- How to complete this task
Nothing but an exact copy is wanted: the line with "12:15 a.m.: none -> 37" and each line after it in the data below, last line included.
___ Data for the task
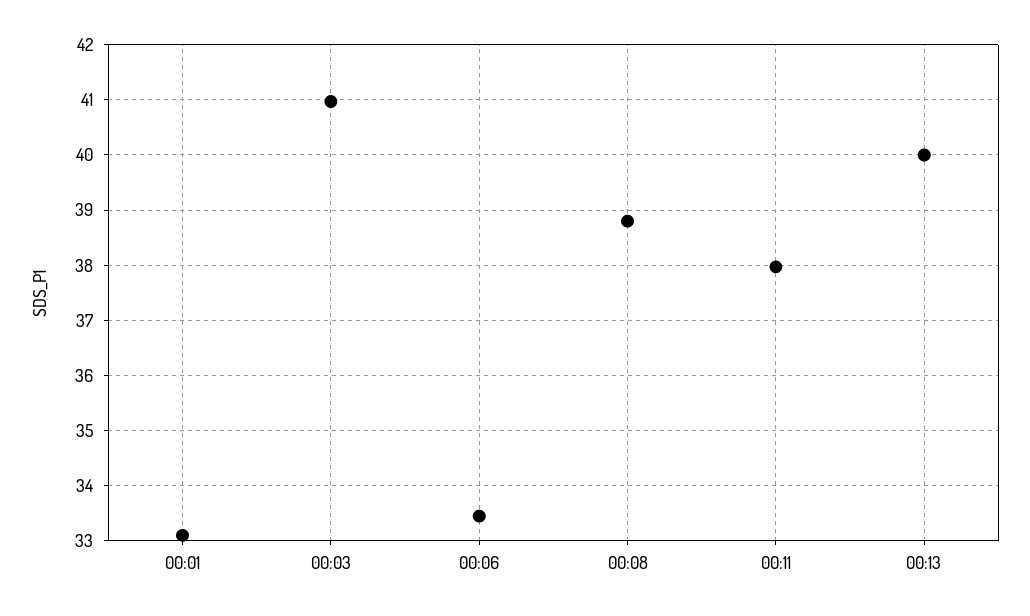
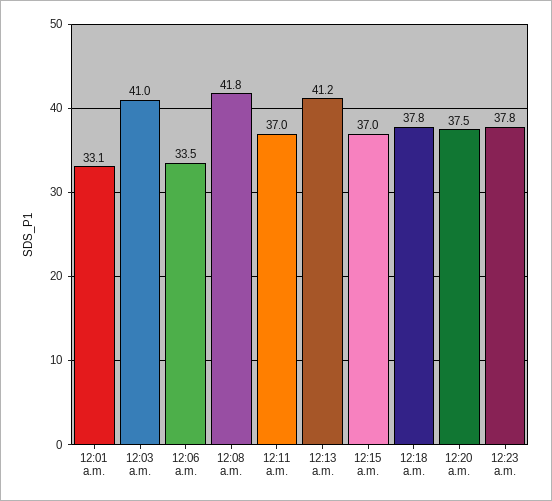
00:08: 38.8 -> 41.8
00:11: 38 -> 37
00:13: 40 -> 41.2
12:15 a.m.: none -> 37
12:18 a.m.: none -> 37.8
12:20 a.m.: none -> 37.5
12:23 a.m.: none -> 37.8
______
- Response box
12:15 a.m.: none -> 37
12:18 a.m.: none -> 37.8
12:20 a.m.: none -> 37.5
12:23 a.m.: none -> 37.8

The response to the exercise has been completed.